Really nice explanation, Danny. I just wanted to tag on a thought about the symbol we use for conditional logic: The Arrow.
The arrow really is an outstanding symbol to use, because it implies direction. We start on the left side of the arrow, then we move to the right side of the arrow *if* (and only if) the triggering condition is met. If the condition on the left side of the arrow is NOT met, then the right side doesn’t matter – The whole rule doesn’t apply.
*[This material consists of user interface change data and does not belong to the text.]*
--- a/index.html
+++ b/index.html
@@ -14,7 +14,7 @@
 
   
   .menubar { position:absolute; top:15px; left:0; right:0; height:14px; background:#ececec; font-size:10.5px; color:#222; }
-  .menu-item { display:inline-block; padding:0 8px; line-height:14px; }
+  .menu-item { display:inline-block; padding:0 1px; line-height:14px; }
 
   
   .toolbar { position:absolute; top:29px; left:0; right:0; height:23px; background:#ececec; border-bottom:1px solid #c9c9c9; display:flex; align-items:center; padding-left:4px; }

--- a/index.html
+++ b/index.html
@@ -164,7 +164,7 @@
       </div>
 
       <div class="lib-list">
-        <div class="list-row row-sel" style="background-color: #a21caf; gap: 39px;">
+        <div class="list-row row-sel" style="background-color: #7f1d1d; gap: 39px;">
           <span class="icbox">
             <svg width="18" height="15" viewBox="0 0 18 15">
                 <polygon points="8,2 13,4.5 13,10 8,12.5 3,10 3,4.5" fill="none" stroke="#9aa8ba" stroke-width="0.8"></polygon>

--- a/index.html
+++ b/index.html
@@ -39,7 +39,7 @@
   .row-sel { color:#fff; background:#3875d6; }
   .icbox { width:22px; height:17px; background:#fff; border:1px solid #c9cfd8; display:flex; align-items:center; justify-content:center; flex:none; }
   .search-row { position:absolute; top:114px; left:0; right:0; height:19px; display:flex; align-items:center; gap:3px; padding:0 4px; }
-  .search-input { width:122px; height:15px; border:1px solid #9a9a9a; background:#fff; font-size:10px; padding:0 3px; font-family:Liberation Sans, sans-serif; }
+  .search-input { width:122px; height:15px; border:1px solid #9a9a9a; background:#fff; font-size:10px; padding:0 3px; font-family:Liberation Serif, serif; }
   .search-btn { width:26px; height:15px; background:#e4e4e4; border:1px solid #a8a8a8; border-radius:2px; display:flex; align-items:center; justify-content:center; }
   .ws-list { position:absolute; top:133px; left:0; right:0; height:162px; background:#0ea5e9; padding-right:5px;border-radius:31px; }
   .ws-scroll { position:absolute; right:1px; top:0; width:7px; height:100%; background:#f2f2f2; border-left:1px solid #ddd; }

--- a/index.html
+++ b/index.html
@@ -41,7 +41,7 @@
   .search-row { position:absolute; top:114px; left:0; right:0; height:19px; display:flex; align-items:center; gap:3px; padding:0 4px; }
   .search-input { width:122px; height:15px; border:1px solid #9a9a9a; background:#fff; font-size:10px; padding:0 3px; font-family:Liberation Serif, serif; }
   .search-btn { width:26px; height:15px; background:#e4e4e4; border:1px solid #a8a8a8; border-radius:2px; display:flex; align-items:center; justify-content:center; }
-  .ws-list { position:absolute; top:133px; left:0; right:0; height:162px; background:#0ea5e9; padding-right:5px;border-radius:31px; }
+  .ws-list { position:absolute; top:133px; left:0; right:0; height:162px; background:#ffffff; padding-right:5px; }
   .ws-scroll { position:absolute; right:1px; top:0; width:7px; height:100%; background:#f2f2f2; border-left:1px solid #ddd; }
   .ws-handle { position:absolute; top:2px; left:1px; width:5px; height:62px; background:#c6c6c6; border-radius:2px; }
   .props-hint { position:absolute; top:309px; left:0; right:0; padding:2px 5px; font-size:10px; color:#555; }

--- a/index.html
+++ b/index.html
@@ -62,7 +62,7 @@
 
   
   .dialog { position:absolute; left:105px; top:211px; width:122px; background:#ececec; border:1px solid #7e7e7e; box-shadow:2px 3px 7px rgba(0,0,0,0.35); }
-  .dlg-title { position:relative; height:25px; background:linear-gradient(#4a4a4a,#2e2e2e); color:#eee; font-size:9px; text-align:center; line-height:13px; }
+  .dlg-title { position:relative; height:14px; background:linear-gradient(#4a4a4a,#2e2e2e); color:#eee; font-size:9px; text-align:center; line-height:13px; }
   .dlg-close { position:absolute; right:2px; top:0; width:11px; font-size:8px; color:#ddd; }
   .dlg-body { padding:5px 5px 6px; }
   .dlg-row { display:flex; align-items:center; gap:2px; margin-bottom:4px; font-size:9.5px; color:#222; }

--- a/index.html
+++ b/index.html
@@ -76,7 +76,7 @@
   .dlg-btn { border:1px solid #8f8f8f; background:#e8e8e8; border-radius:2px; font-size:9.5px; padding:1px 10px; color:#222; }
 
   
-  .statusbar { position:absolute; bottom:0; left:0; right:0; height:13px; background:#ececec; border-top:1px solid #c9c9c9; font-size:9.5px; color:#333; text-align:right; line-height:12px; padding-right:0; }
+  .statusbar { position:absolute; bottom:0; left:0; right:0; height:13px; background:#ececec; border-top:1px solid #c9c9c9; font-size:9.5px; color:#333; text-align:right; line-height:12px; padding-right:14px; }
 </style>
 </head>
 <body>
So let’s look at the rule: NOT J —> S
Now let’s look at the situation that has you confused: Both birds are in the forest. We start on the left side of the arrow, which says “NOT J.” Does that apply to this situation? No – Jays are in the forest, so the starting point of the rule – “NOT J” doesn’t apply. Since the triggering condition of the rule is not satisfied (it applies to situations where Jays *aren’t* in the forest), we don’t care about the right side of the arrow. This rule doesn’t apply, so we can move to the next one. (If you check the contrapositive, you’ll see that the trigger for the contrapositive (“NOT S”) doesn’t apply, but if you know for sure that a rule doesn’t apply, you don’t have to worry about the contrapositive.
Look at the beginning of the actual rule: “If Jays are not in the forest…” Is it the case that Jays are NOT in the forest? No…Jays ARE in the forest. So the rule doesn’t matter at all.
You only have to worry about the right side of the arrow if the condition on the left side of the arrow is met.